THE DEAL FLOOR | Robert Kiyosaki's Desk FLAGSHIP: THE $33.4 BILLION AI POWER GRAB Here is the deal in plain language. BlackRock's infrastructure arm, EQT Infrastructure, CalPERS (California's public pension), and Qatar's sovereign wealth fund just agreed to buy AES Corporation, a major US electric utility, for $33.4 billion in cash. They are paying $15 per share. All cash. No contingencies. No funny financing. Why would four of the world's biggest money managers pay a premium to own a power company saddled with nearly $30 billion in debt? Because they can see something the public market cannot. AES sits on a 46-gigawatt clean energy development pipeline. That is 46 GW of solar, wind, and storage that has not been built yet.

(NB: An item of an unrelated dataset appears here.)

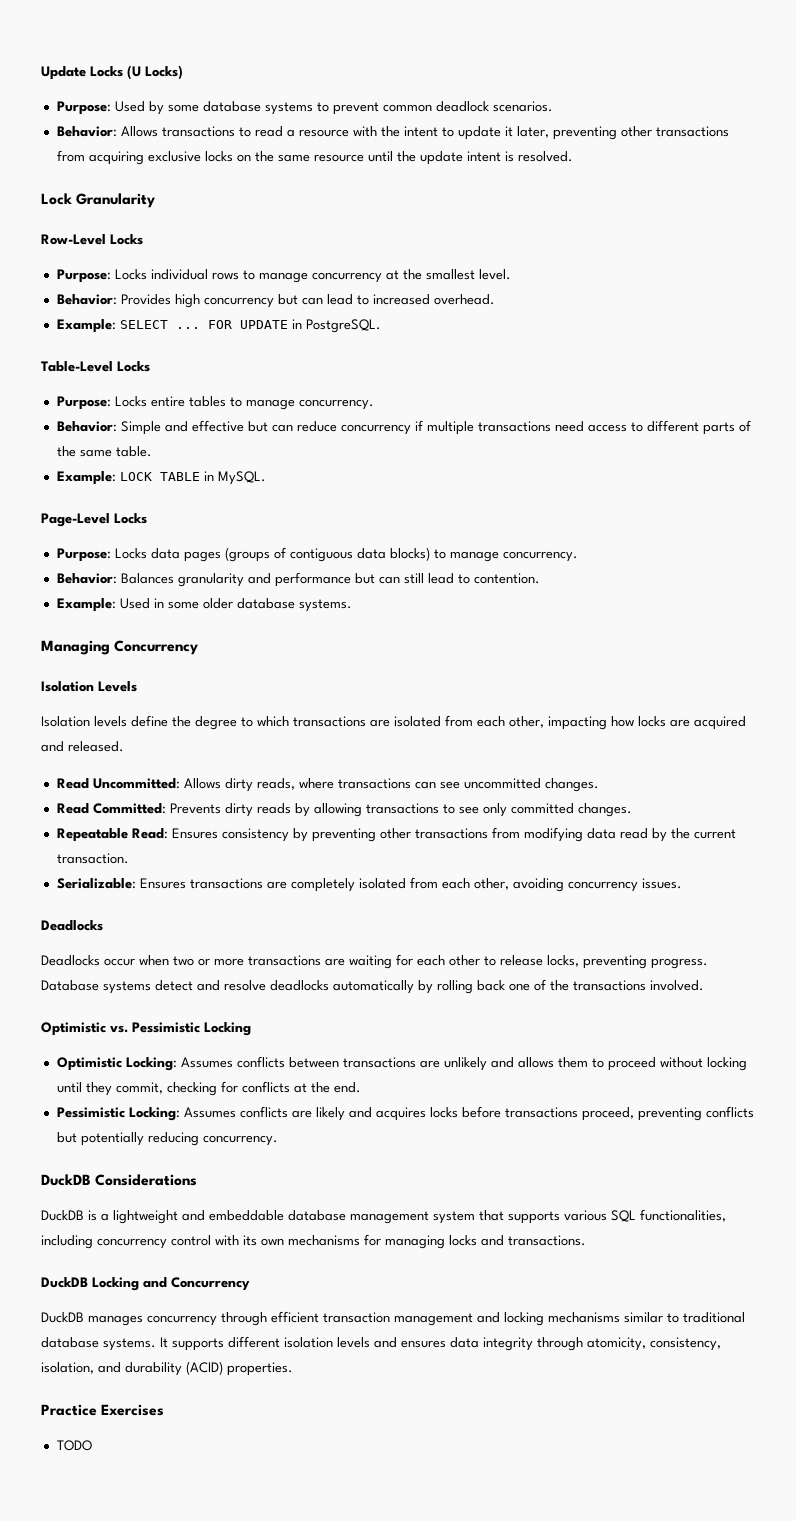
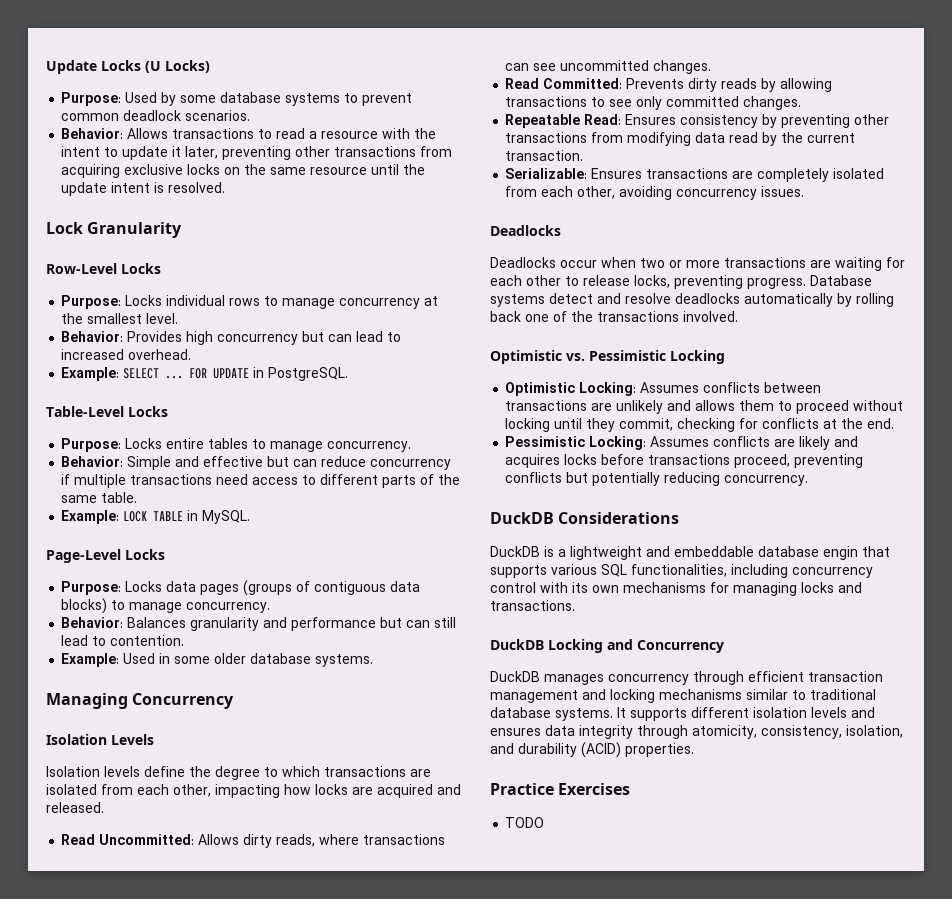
- DuckDB is a lightweight and embeddable database management system that supports various SQL functionalities, including concurrency control with its own mechanisms for managing locks and transactions.
+ DuckDB is a lightweight and embeddable database engin that supports various SQL functionalities, including concurrency control with its own mechanisms for managing locks and transactions.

One of those projects, the Bellefield Solar facility in California, is already contracted directly to Amazon. Not a vague government mandate. A signed deal with a hyperscaler that needs power right now. The AI data center boom is eating electricity faster than the grid can grow. Every major tech company is scrambling to lock in power contracts. AES has the land, the permits, and the pipeline to supply that demand for the next 20 years. Public markets could not see past the debt. They looked at AES, saw $29.9 billion in liabilities, and hit the sell button. Private equity looked at the same balance sheet and saw a different picture. Contracted cash flows. Long-term power purchase agreements. Guaranteed electricity buyers. And a development backlog worth multiples of the purchase price if AI power demand grows the way every major forecast says it will. That is the deal. That is the thesis. And that is the CASHFLOW Quadrant playing out in real time. THE CASHFLOW QUADRANT TRANSLATION:
| Quadrant |
Who Is Here |
| E / S |
AES shareholders who sold at $15 per share. They followed analyst downgrades and dividend anxiety. They needed liquidity. |
| B / I |
BlackRock, EQT, CalPERS, QIA. They bought the asset, not the stock price. They will own 20 years of contracted power revenue while the public market chases the next earnings release. |
| The Gap |
Both groups owned the same company. One group sold. The other bought at the same price. The difference is not information. It is time horizon and access. |
How retail and accredited investors can get exposure:
- Listed infrastructure funds: Brookfield Infrastructure (BIP), Macquarie Infrastructure (MIC), and similar vehicles give public market investors exposure to the same asset class.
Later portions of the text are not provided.